BEGIN Task input

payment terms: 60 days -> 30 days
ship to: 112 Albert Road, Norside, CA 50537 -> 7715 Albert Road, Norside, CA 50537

END Task input
BEGIN Task input

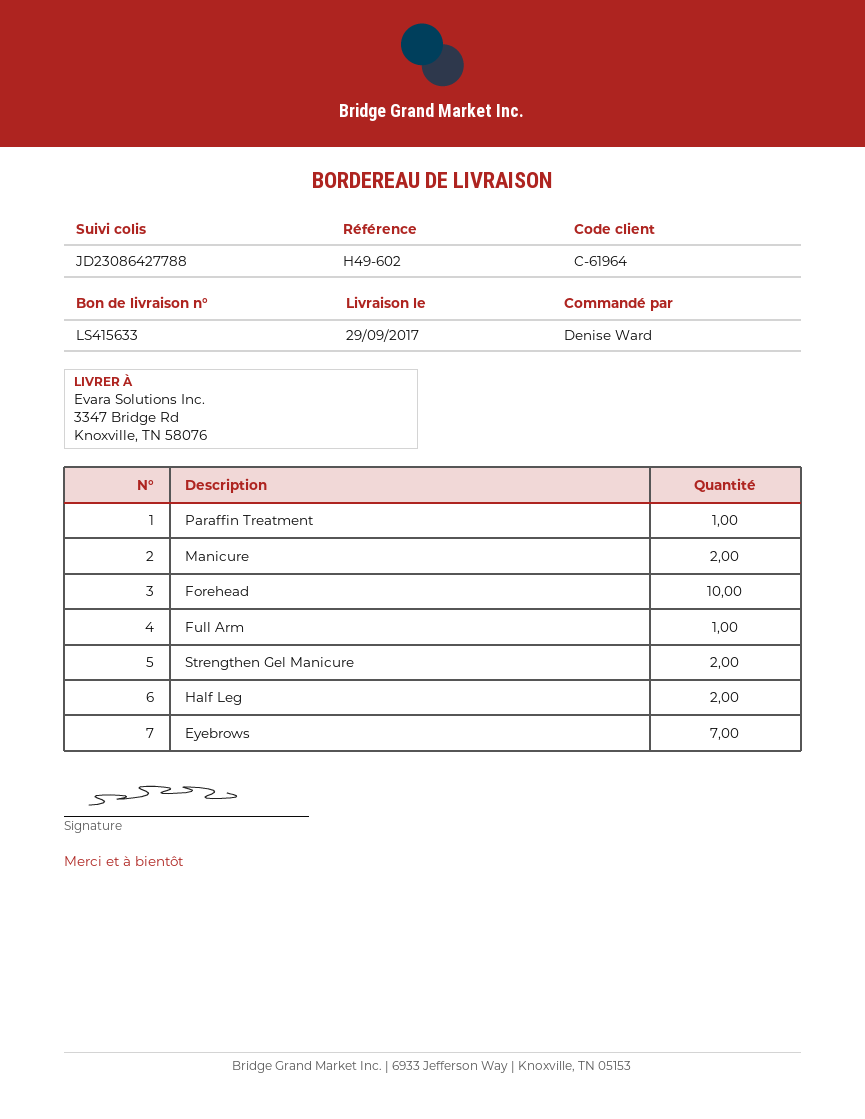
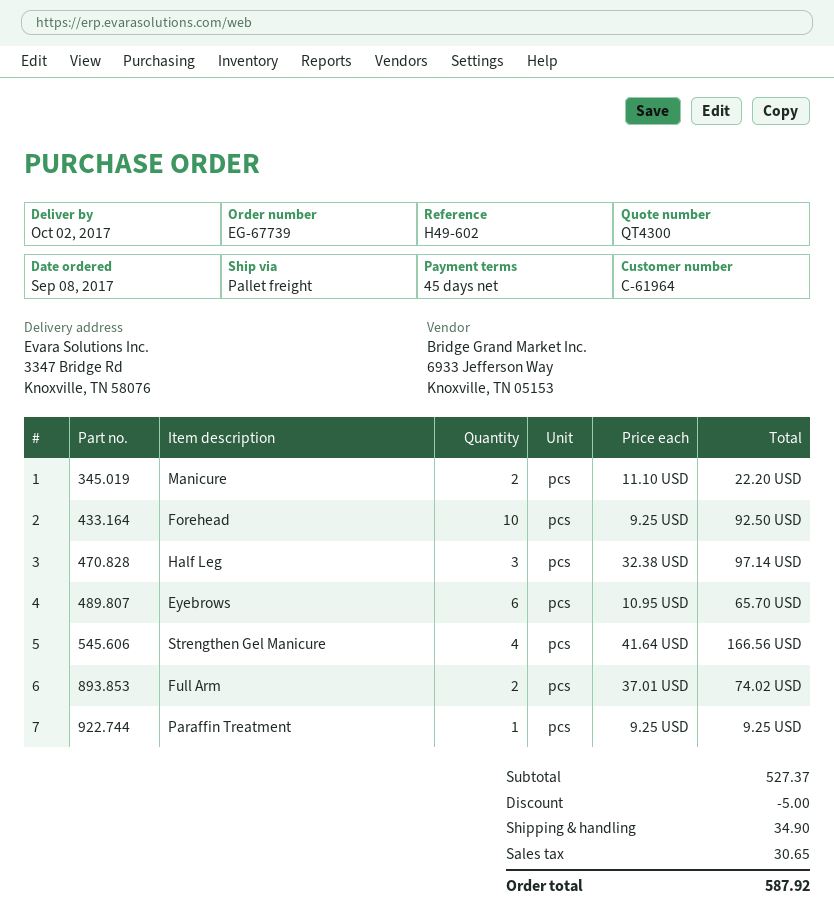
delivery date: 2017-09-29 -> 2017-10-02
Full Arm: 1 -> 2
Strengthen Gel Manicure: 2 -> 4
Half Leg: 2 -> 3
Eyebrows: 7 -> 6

END Task input

Exercise requirements » Taking the entries above, restate exactly those lines that fall between the line with "delivery date: 2017-09-29 -> 2017-10-02" and the line with "Eyebrows: 7 -> 6", keeping both of those lines too.

Solution to this problem »
delivery date: 2017-09-29 -> 2017-10-02
Full Arm: 1 -> 2
Strengthen Gel Manicure: 2 -> 4
Half Leg: 2 -> 3
Eyebrows: 7 -> 6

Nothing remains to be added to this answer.